A key theme in Jacques Lacan: Past and Present—as Jason E. Smith, the translator, highlights in his foreword—is dissolution: the dissolution of Lacan’s teaching, of his ability to speak and perform, of the psychoanalytic school he had founded, as well as the dissolution of any pretense of cohesion; of what Lacan would term “consistence,” in short, which can only be imaginary, propped up, and exclusionary; ultimately the strange position of those who find themselves tasked with interpreting a teaching that refuses to be.

Lacan’s dissolution is a well-thumbed chapter of French intellectual history; the decade leading up to his death, for instance, witnesses his seminar become so formalized as to render it absurd at times: “I remember perfectly well,” Élisabeth Roudinesco recounts, “sessions of his seminar in which he stopped speaking” (54). On tape he sounds exhausted, alternating between sighs and entreaties for his audience to go home. Even the topological models, the means of transmitting a discourse that would not be a semblant, begin to bog him down—to bind him, often literally, to the rings of string he would spend hours knotting and unknotting.

Dis-integrated, dis-solved, and la dis-solution (as suggested in [End Page 147] his “Lettre de dissolution,” the official disbanding of the École Freudienne de Paris), the layers of signification multiply with each pun, confounding any hope of transmissibility (“I speak without the slightest hope,” he opens that same letter, “of making myself understood”).1 Alain Badiou proposes that we inhabit this dis-solution, in which the dis (“saying” but also “un”) implies a solution to the process of unraveling: “The muteness of his last years and his death,” he asserts, “form an integral part of his enigmatic legacy. Twenty years later, Lacan’s mystery is still there. The relation to his work cannot be stabilized, even if you recognize him as a master. We will never finish interrogating this man and his thought. What was it about really, at bottom?” (53–54).

What is it, after all? What does Lacan want? The question is very Lacanian: Che vuoi? What does he demand of us? And then: how does Jacques Lacan: Past and Present respond to that demand?

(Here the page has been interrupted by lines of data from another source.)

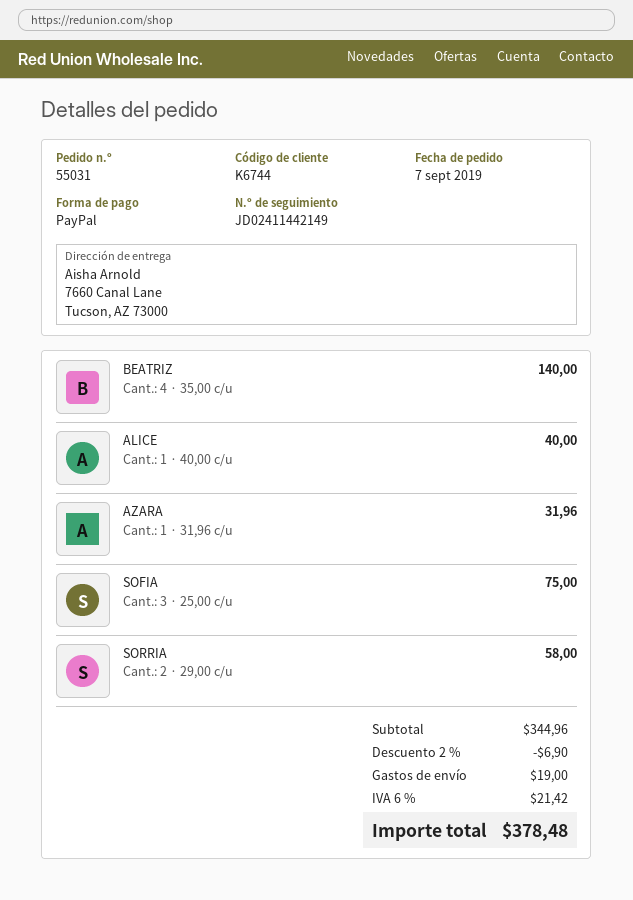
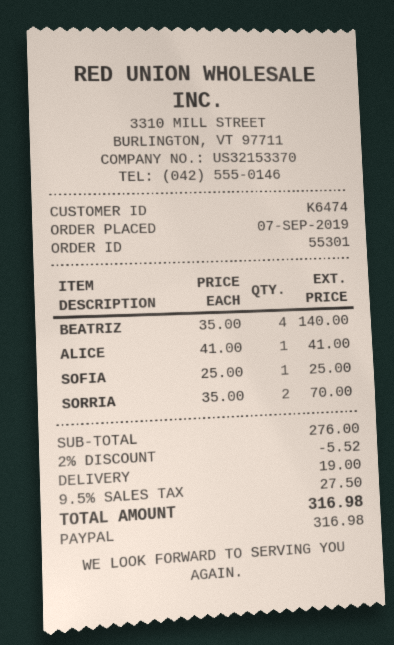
order number: 55031 -> 55301
customer number: K6744 -> K6474
ALICE: 1 x 40.00 = 40.00 -> 1 x 41.00 = 41.00
AZARA: 1 x 31.96 = 31.96 -> none
SOFIA: 3 x 25.00 = 75.00 -> 1 x 25.00 = 25.00
SORRIA: 2 x 29.00 = 58.00 -> 2 x 35.00 = 70.00
subtotal: 344.96 -> 276.00
discount: 2% = 6.90 -> 2% = 5.52
tax: 6% = 21.42 -> 9.5% = 27.50
total: 378.48 -> 316.98

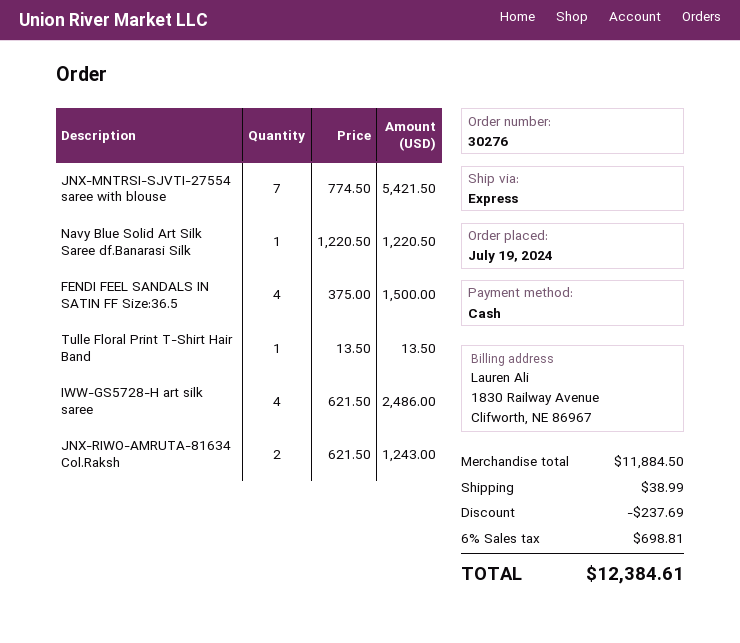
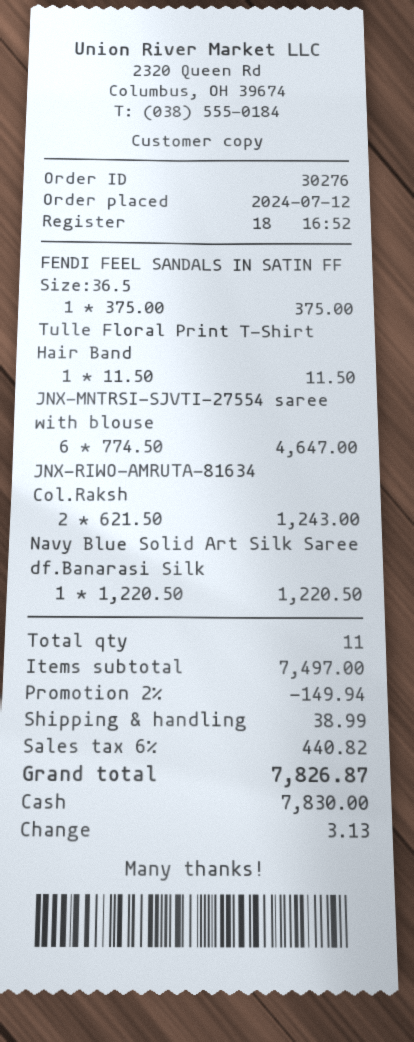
order date: 2024-07-19 -> 2024-07-12
JNX-MNTRSI-SJVTI-27554 saree with blouse: 7 x 774.50 = 5421.50 -> 6 x 774.50 = 4647.00
FENDI FEEL SANDALS IN SATIN FF Size:36.5: 4 x 375.00 = 1500.00 -> 1 x 375.00 = 375.00
Tulle Floral Print T-Shirt Hair Band: 1 x 13.50 = 13.50 -> 1 x 11.50 = 11.50
IWW-GS5728-H art silk saree: 4 x 621.50 = 2486.00 -> none
subtotal: 11884.50 -> 7497.00
discount: 237.69 -> 149.94
tax: 6% = 698.81 -> 6% = 440.82
total: 12384.61 -> 7826.87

The text itself is billed by Smith as “a portrait, drawn from two hands and from two perspectives” (x). One hand belongs to Badiou, the French philosopher of political and ontological subjectivity; the other belongs to Roudinesco, the psychoanalyst, historian, and author of Lacan’s biography. The portrait emerges over the course of two dialogues, the first of which, titled “One Master, Two Encounters” and from April 2006, deals above all with the circumstances that lead each thinker to Lacan (or Lacan to each thinker). For Badiou, whose account is more cohesive and personal, Lacan occupies a singular position in the philosophical-psychoanalytic discourse of late 1960s Paris. It is a narrative that nicely complements that of Roudinesco, who seems to have the whole of France’s history with psychoanalysis at her fingertips (she is also the author of the two-volume Histoire de la psychanalyse en France). “Thinking Disorder,” the second dialogue from March 2010, is more explicitly concerned with the aforementioned dissolution. It contains a number of helpful insights, particularly those that underscore the ways in which Lacan’s teaching changes over the course of his career; this latter is of particular use to English speakers, whose access to the later Lacan, for instance, is limited to a handful of translated works.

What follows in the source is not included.